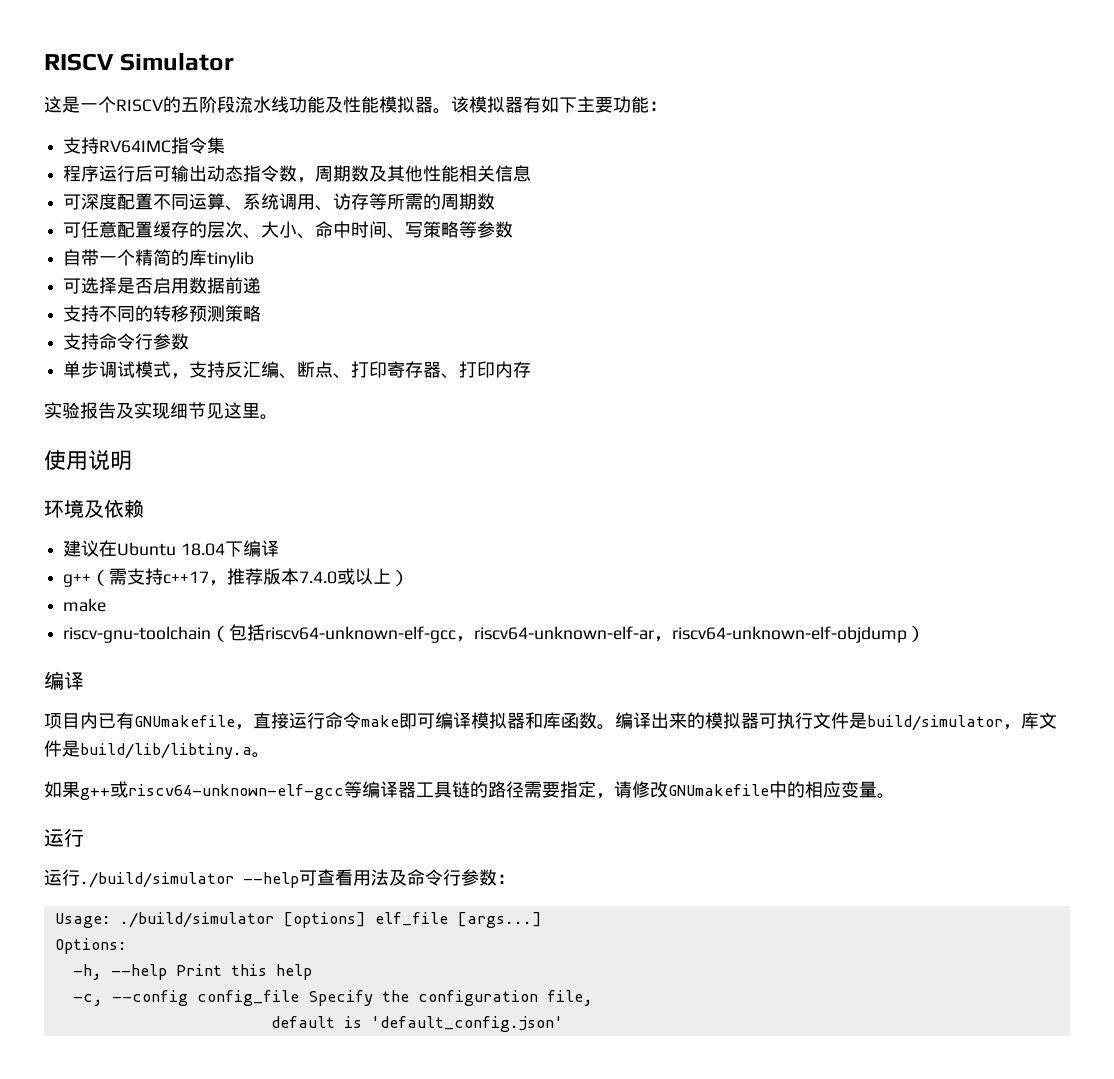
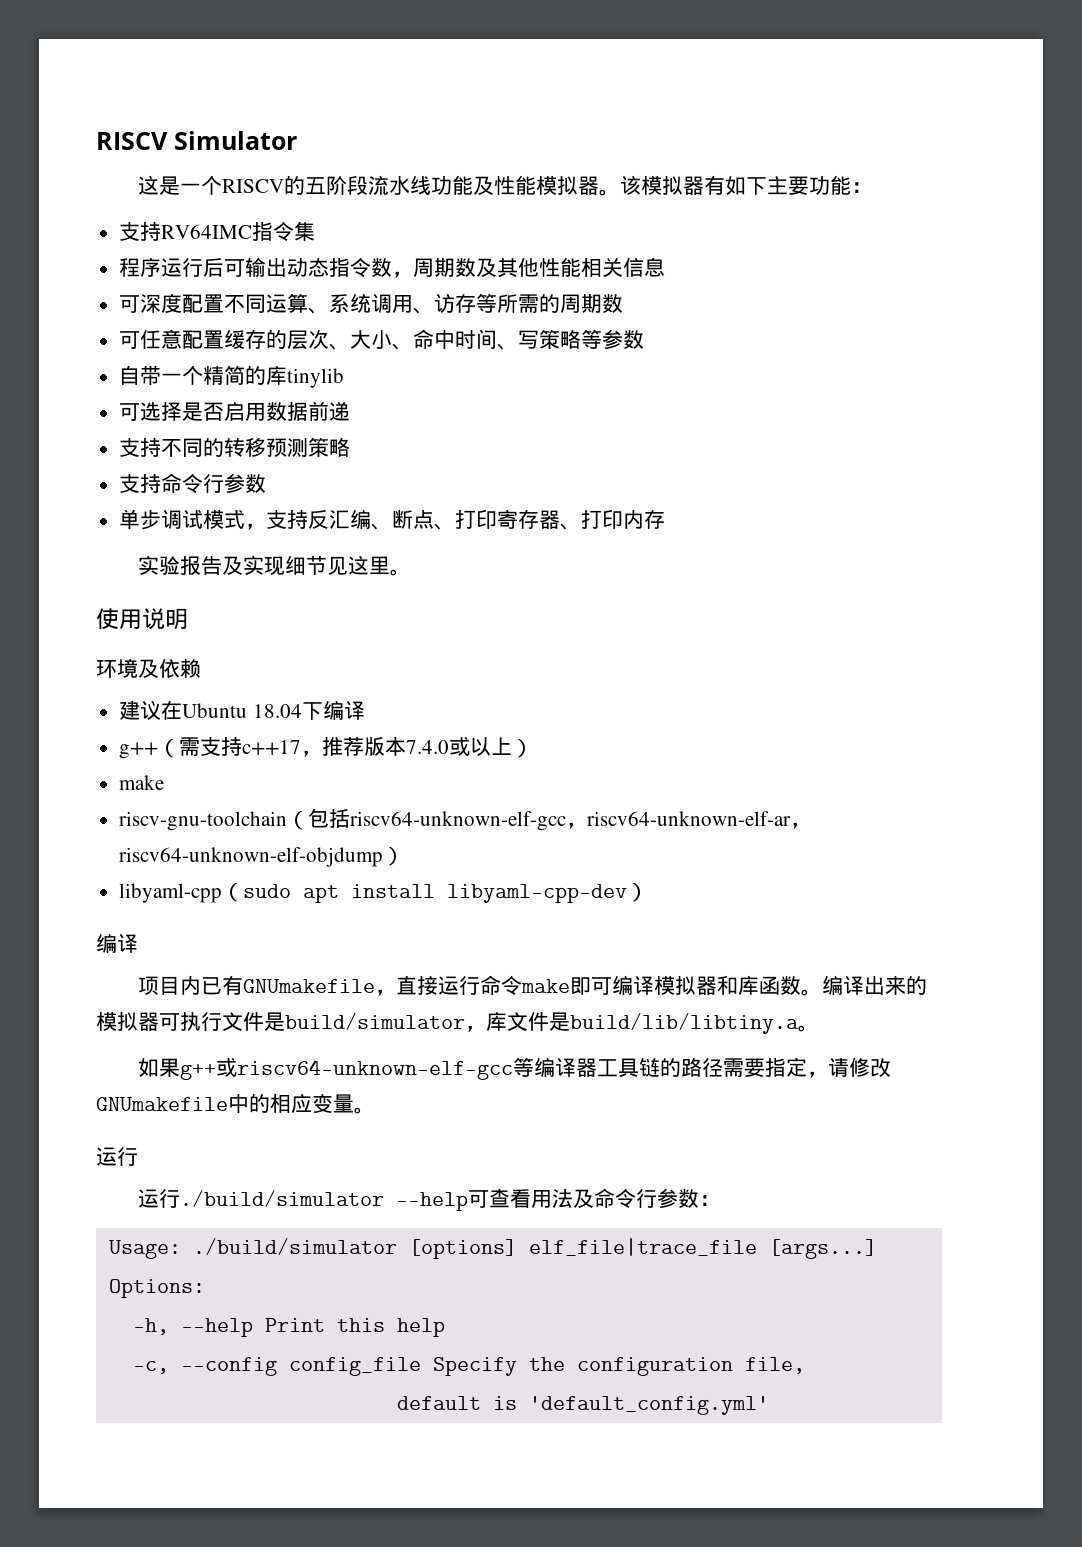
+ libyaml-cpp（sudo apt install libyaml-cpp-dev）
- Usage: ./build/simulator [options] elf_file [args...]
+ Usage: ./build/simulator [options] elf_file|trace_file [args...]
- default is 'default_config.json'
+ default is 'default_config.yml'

--

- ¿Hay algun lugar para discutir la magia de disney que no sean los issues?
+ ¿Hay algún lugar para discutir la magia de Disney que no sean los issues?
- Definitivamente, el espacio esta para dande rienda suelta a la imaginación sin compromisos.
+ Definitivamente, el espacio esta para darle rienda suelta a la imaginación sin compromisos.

* * *

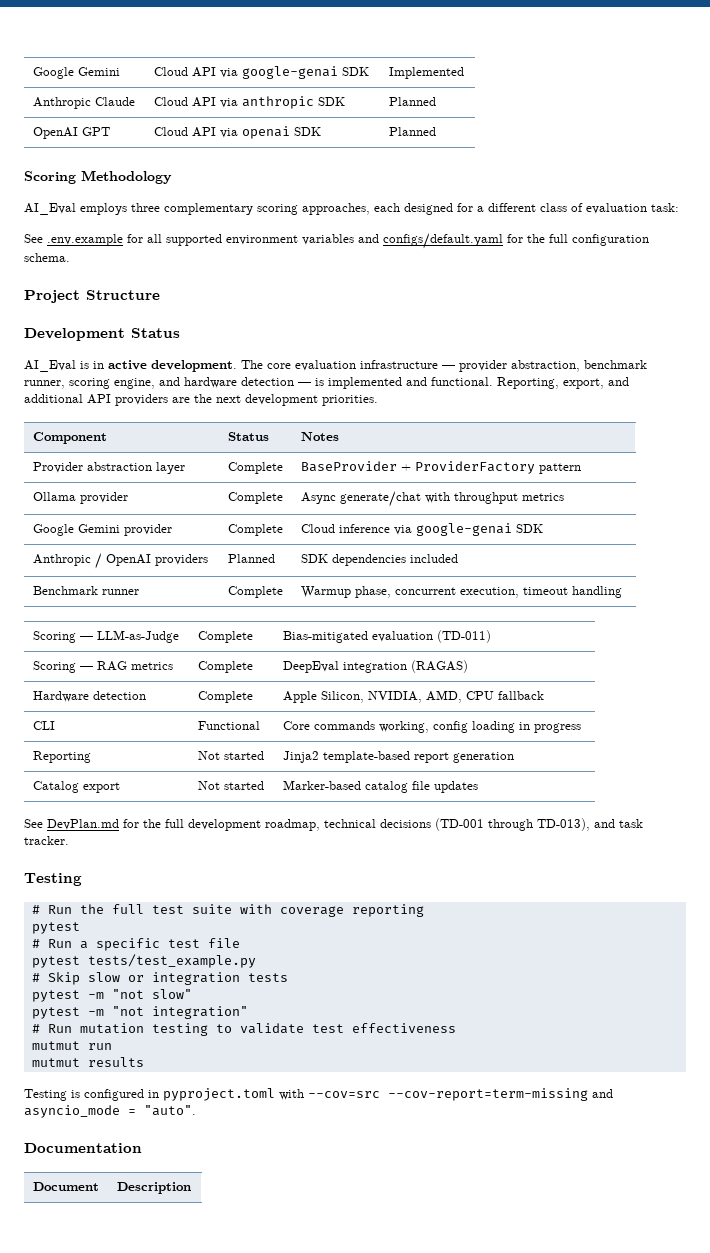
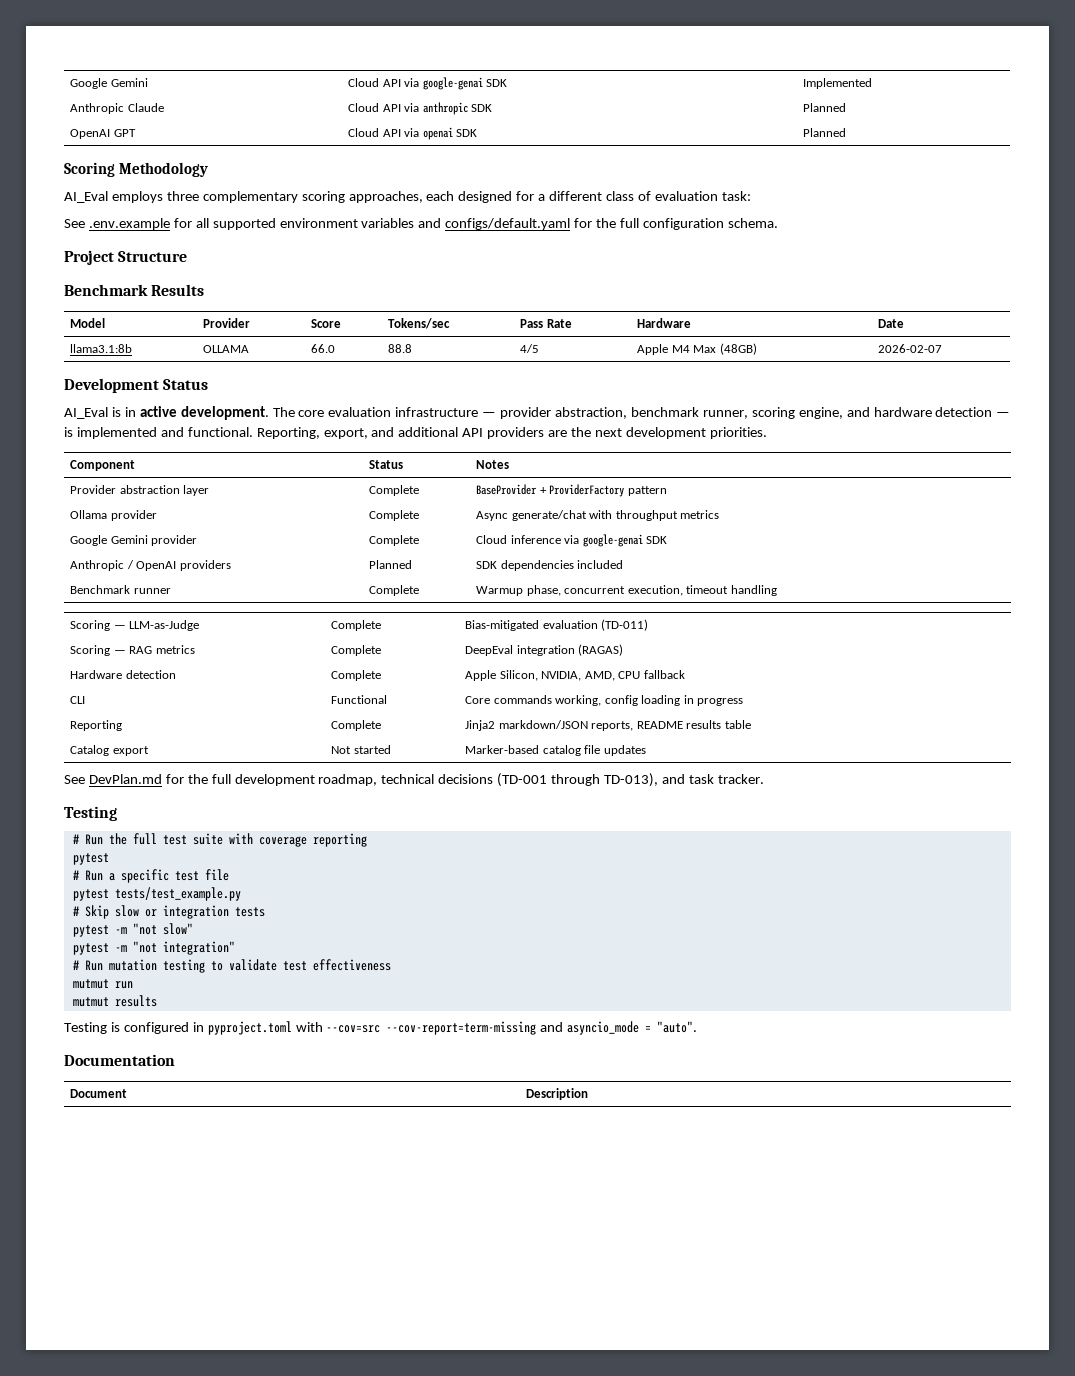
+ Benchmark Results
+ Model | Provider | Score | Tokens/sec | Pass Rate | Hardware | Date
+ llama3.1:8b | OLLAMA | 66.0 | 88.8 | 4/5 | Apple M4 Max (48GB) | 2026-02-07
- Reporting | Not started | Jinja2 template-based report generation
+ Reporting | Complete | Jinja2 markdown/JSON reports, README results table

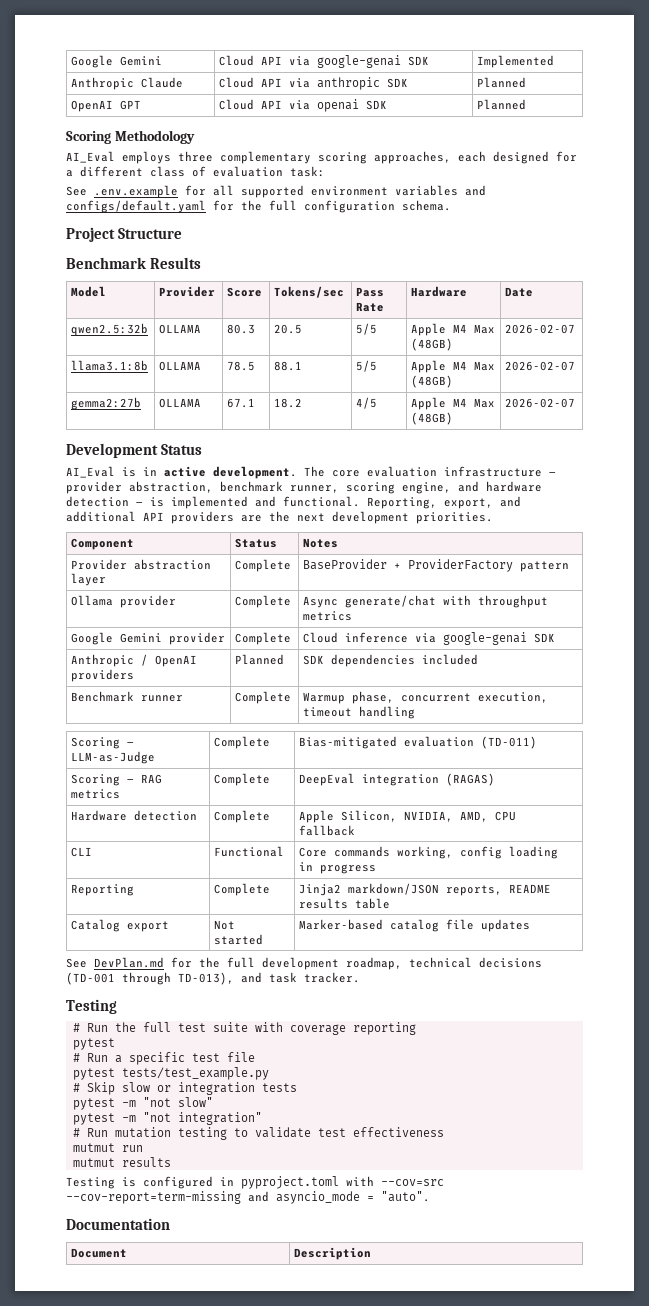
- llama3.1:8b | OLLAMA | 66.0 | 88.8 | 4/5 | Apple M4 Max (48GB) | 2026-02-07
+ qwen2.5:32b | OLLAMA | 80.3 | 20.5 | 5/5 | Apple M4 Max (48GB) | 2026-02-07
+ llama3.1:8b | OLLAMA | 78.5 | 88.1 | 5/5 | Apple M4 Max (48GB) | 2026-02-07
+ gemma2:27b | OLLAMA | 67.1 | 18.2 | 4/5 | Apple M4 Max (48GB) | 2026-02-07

### Work instructions
If a line of the data above contains "lugar", copy it out.

### Task output
- ¿Hay algun lugar para discutir la magia de disney que no sean los issues?
+ ¿Hay algún lugar para discutir la magia de Disney que no sean los issues?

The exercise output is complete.